• [Your instructions] Write each entry out again exactly, with nothing omitted.

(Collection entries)

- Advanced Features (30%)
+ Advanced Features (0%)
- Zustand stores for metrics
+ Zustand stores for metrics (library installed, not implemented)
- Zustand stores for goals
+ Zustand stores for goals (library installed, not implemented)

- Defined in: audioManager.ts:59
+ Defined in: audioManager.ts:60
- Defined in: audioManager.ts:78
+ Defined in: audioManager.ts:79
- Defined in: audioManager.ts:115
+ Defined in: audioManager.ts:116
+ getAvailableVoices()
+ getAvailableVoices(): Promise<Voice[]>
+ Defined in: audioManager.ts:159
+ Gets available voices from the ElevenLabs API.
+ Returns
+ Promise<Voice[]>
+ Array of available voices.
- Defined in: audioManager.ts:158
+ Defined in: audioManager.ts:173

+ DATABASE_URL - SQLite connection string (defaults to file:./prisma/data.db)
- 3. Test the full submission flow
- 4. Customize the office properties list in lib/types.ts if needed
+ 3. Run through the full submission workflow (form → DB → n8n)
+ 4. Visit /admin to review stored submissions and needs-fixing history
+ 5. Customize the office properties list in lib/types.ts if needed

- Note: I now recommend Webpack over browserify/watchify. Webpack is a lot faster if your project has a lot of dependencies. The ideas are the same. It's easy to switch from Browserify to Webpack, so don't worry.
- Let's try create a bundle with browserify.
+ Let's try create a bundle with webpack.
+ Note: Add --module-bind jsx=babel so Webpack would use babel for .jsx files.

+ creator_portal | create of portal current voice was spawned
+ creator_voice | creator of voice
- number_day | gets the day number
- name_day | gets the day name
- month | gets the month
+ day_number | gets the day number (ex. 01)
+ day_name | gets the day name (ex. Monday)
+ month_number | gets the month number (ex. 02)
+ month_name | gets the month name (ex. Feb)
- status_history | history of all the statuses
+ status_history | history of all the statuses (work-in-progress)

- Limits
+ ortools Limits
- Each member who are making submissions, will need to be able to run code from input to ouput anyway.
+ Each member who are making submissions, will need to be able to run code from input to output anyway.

• [Output for this exercise]
- Advanced Features (30%)
+ Advanced Features (0%)
- Zustand stores for metrics
+ Zustand stores for metrics (library installed, not implemented)
- Zustand stores for goals
+ Zustand stores for goals (library installed, not implemented)

- Defined in: audioManager.ts:59
+ Defined in: audioManager.ts:60
- Defined in: audioManager.ts:78
+ Defined in: audioManager.ts:79
- Defined in: audioManager.ts:115
+ Defined in: audioManager.ts:116
+ getAvailableVoices()
+ getAvailableVoices(): Promise<Voice[]>
+ Defined in: audioManager.ts:159
+ Gets available voices from the ElevenLabs API.
+ Returns
+ Promise<Voice[]>
+ Array of available voices.
- Defined in: audioManager.ts:158
+ Defined in: audioManager.ts:173

+ DATABASE_URL - SQLite connection string (defaults to file:./prisma/data.db)
- 3. Test the full submission flow
- 4. Customize the office properties list in lib/types.ts if needed
+ 3. Run through the full submission workflow (form → DB → n8n)
+ 4. Visit /admin to review stored submissions and needs-fixing history
+ 5. Customize the office properties list in lib/types.ts if needed

- Note: I now recommend Webpack over browserify/watchify. Webpack is a lot faster if your project has a lot of dependencies. The ideas are the same. It's easy to switch from Browserify to Webpack, so don't worry.
- Let's try create a bundle with browserify.
+ Let's try create a bundle with webpack.
+ Note: Add --module-bind jsx=babel so Webpack would use babel for .jsx files.

+ creator_portal | create of portal current voice was spawned
+ creator_voice | creator of voice
- number_day | gets the day number
- name_day | gets the day name
- month | gets the month
+ day_number | gets the day number (ex. 01)
+ day_name | gets the day name (ex. Monday)
+ month_number | gets the month number (ex. 02)
+ month_name | gets the month name (ex. Feb)
- status_history | history of all the statuses
+ status_history | history of all the statuses (work-in-progress)

- Limits
+ ortools Limits
- Each member who are making submissions, will need to be able to run code from input to ouput anyway.
+ Each member who are making submissions, will need to be able to run code from input to output anyway.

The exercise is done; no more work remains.